## Supplied data
──────────
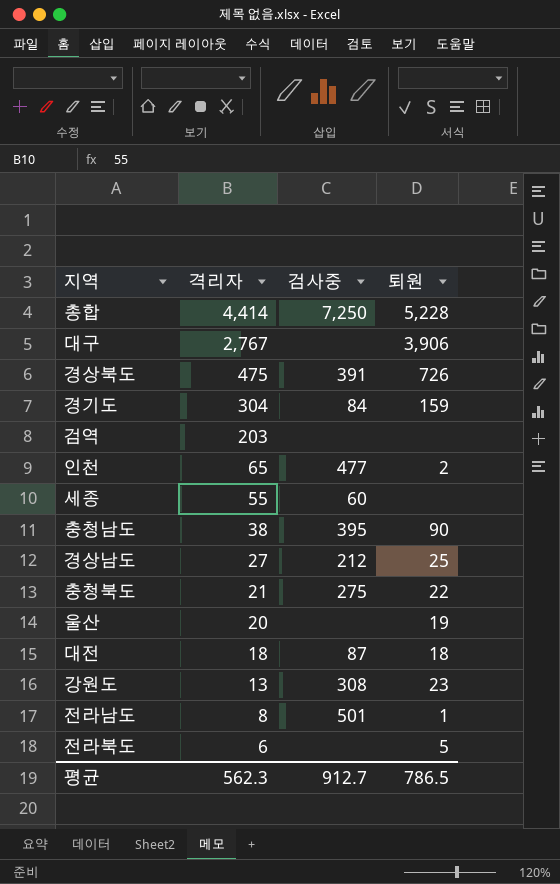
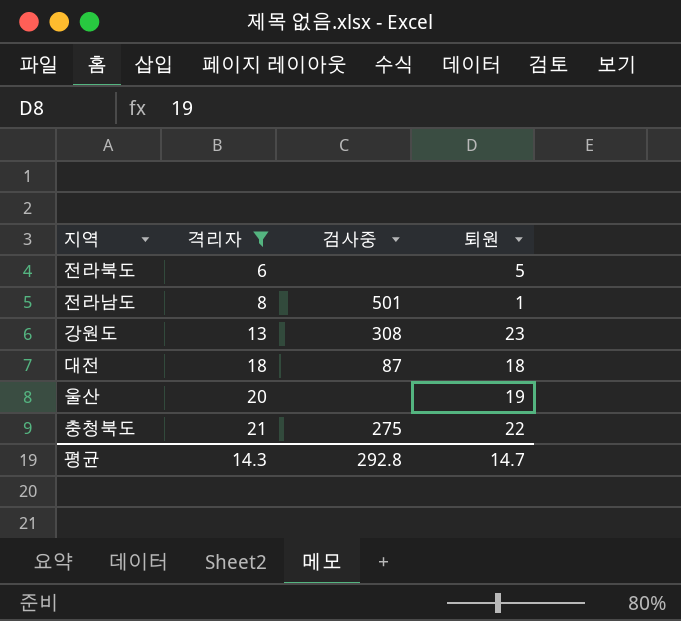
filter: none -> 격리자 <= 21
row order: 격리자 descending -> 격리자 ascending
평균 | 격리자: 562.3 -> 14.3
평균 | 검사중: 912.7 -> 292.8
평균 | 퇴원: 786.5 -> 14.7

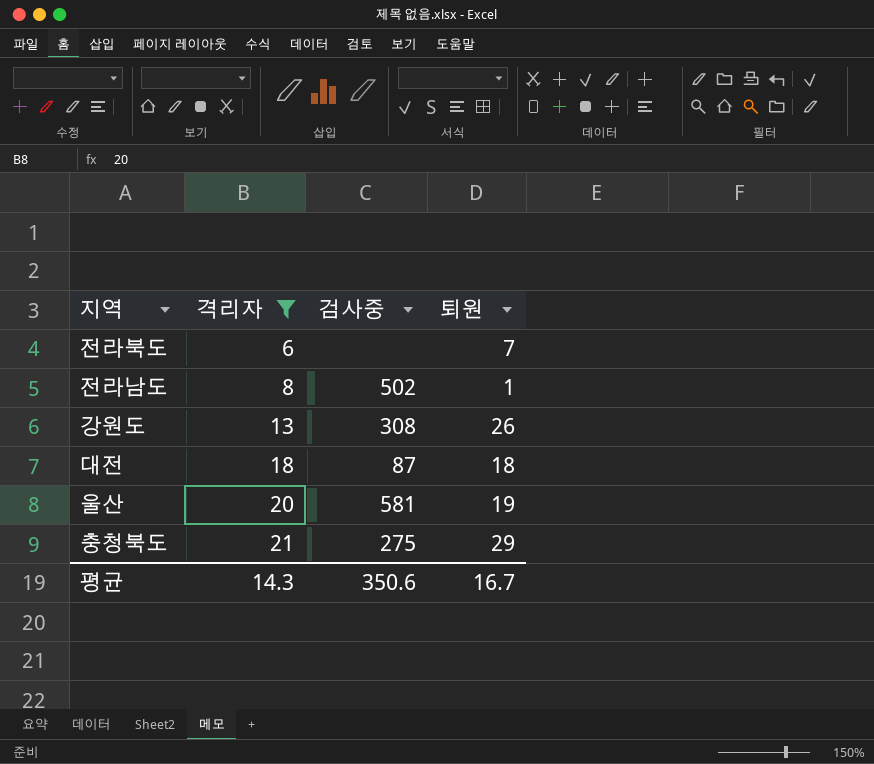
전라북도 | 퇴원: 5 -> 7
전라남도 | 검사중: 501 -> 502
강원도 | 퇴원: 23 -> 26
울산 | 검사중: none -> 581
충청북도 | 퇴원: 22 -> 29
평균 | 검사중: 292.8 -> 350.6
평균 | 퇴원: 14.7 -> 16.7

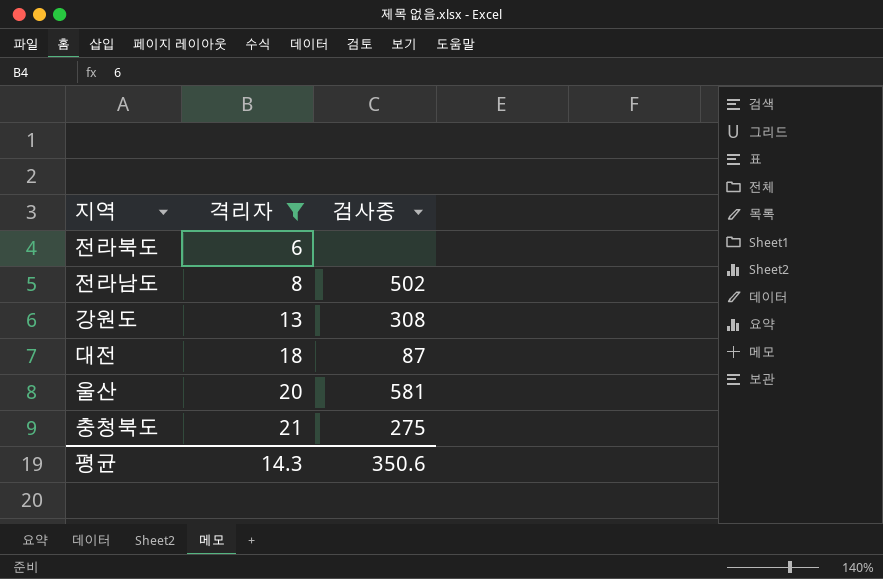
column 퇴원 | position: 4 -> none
──────────
Your job is to copy out every line from the records above that has the word "none".

## Output for this task
filter: none -> 격리자 <= 21
울산 | 검사중: none -> 581
column 퇴원 | position: 4 -> none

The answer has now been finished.